Task to complete: Using only the records, tally the lines with "collapse" in them and state that total by itself.

[Excerpts from a dataset]
══════════════════════════════

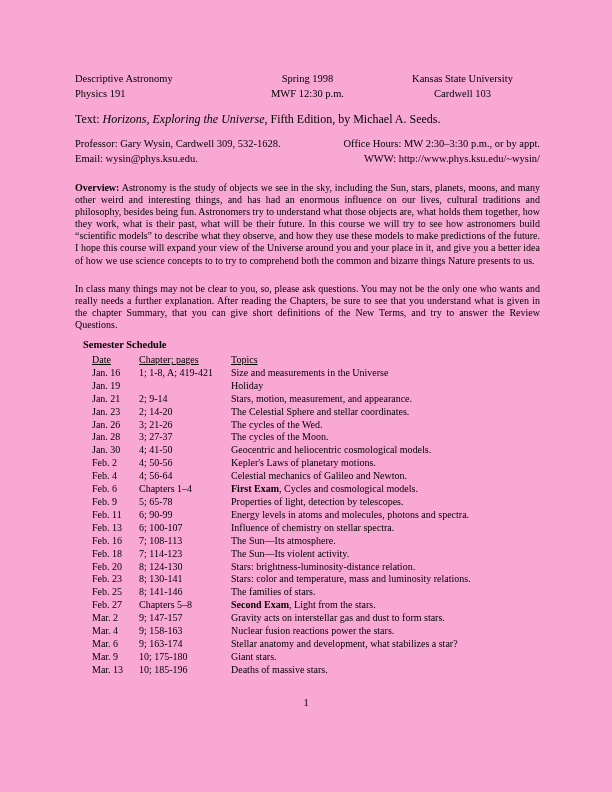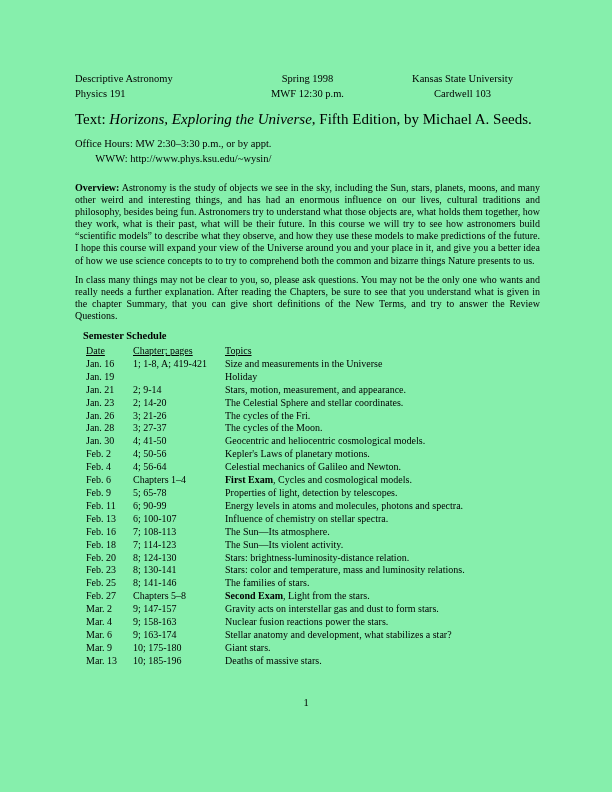--- a/index.html
+++ b/index.html
@@ -1,43 +1,43 @@
 <!DOCTYPE html>
 <html><head>
 <meta charset="utf-8">
 <style>
   html, body { margin: 0; padding: 0; background: #ffffff; }
   .page {
     position: relative;
     width: 612px;
     height: 792px;
-    background: #86efac;
+    background: #f9a8d4;
     color: #000000;
     font-family: "Liberation Serif", "DejaVu Serif", serif;
     font-size: 10px;
     overflow: hidden;
   }
   .content {
     position: absolute;
     left: 75px;
     top: 71px;
     width: 465px;
   }
   .hdr { display: flex; line-height: 15px; font-size: 10.5px; }
   .hdr-col { flex: 1; }
   .hdr-col.center { text-align: center; }
   .hdr-col.right { text-align: center; }
-  .textline { margin: 11px 0 0 0; line-height: 14px; font-size: 15px; }
+  .textline { margin: 11px 0 0 0; line-height: 14px; font-size: 12px; }
   .contact { display: flex; justify-content: space-between; margin-top: 10px; line-height: 15px; font-size: 10.5px; }
   .contact-right { text-align: right; }
   .para { margin: 0; text-align: justify; line-height: 12.1px; }
   .para.overview { margin-top: 16px; }
-  .para.questions { margin-top: 7px; }
+  .para.questions { margin-top: 16px; }
   .sched-heading { font-weight: bold; font-size: 10.5px; margin: 7px 0 3px 8px; line-height: 13px; }
-  table.sched { border-collapse: collapse; margin-left: 11px; }
+  table.sched { border-collapse: collapse; margin-left: 17px; }
   table.sched th, table.sched td {
     padding: 0;
     text-align: left;
     vertical-align: top;
     font-weight: normal;
     line-height: 12.9px;
     white-space: nowrap;
   }
   table.sched .c1 { width: 47px; }
   table.sched .c2 { width: 92px; }
@@ -70,20 +70,24 @@
       </div>
       <div class="hdr-col right">
         <div>Kansas State University</div>
         <div>Cardwell 103</div>
       </div>
     </div>
 
     <p class="textline"><span>Text:</span> <i>Horizons, Exploring the Universe</i><span>, Fifth Edition, by Michael A. Seeds.</span></p>
 
     <div class="contact">
+      <div class="contact-left">
+        <div>Professor: Gary Wysin, Cardwell 309, 532-1628.</div>
+        <div>Email: wysin@phys.ksu.edu.</div>
+      </div>
       <div class="contact-right">
         <div>Office Hours: MW 2:30–3:30 p.m., or by appt.</div>
         <div>WWW: http://www.phys.ksu.edu/~wysin/</div>
       </div>
     </div>
 
     <p class="para overview"><b>Overview:</b> <span>Astronomy is the study of objects we see in the sky, including the Sun, stars, planets, moons, and many other weird and interesting things, and has had an enormous influence on our lives, cultural traditions and philosophy, besides being fun. Astronomers try to understand what those objects are, what holds them together, how they work, what is their past, what will be their future. In this course we will try to see how astronomers build “scientific models” to describe what they observe, and how they use these models to make predictions of the future. I hope this course will expand your view of the Universe around you and your place in it, and give you a better idea of how we use science concepts to to try to comprehend both the common and bizarre things Nature presents to us.</span></p>
 
     <p class="para questions">In class many things may not be clear to you, so, please ask questions. You may not be the only one who wants and really needs a further explanation. After reading the Chapters, be sure to see that you understand what is given in the chapter Summary, that you can give short definitions of the New Terms, and try to answer the Review Questions.</p>
 
@@ -114,21 +118,21 @@
             <td>Stars, motion, measurement, and appearance.</td>
           </tr>
           <tr>
             <td class="c1">Jan. 23</td>
             <td class="c2">2; 14-20</td>
             <td>The Celestial Sphere and stellar coordinates.</td>
           </tr>
           <tr>
             <td class="c1">Jan. 26</td>
             <td class="c2">3; 21-26</td>
-            <td>The cycles of the Fri.</td>
+            <td>The cycles of the Wed.</td>
           </tr>
           <tr>
             <td class="c1">Jan. 28</td>
             <td class="c2">3; 27-37</td>
             <td>The cycles of the Moon.</td>
           </tr>
           <tr>
             <td class="c1">Jan. 30</td>
             <td class="c2">4; 41-50</td>
             <td>Geocentric and heliocentric cosmological models.</td>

══════════════════════════════

Answer to the problem: 2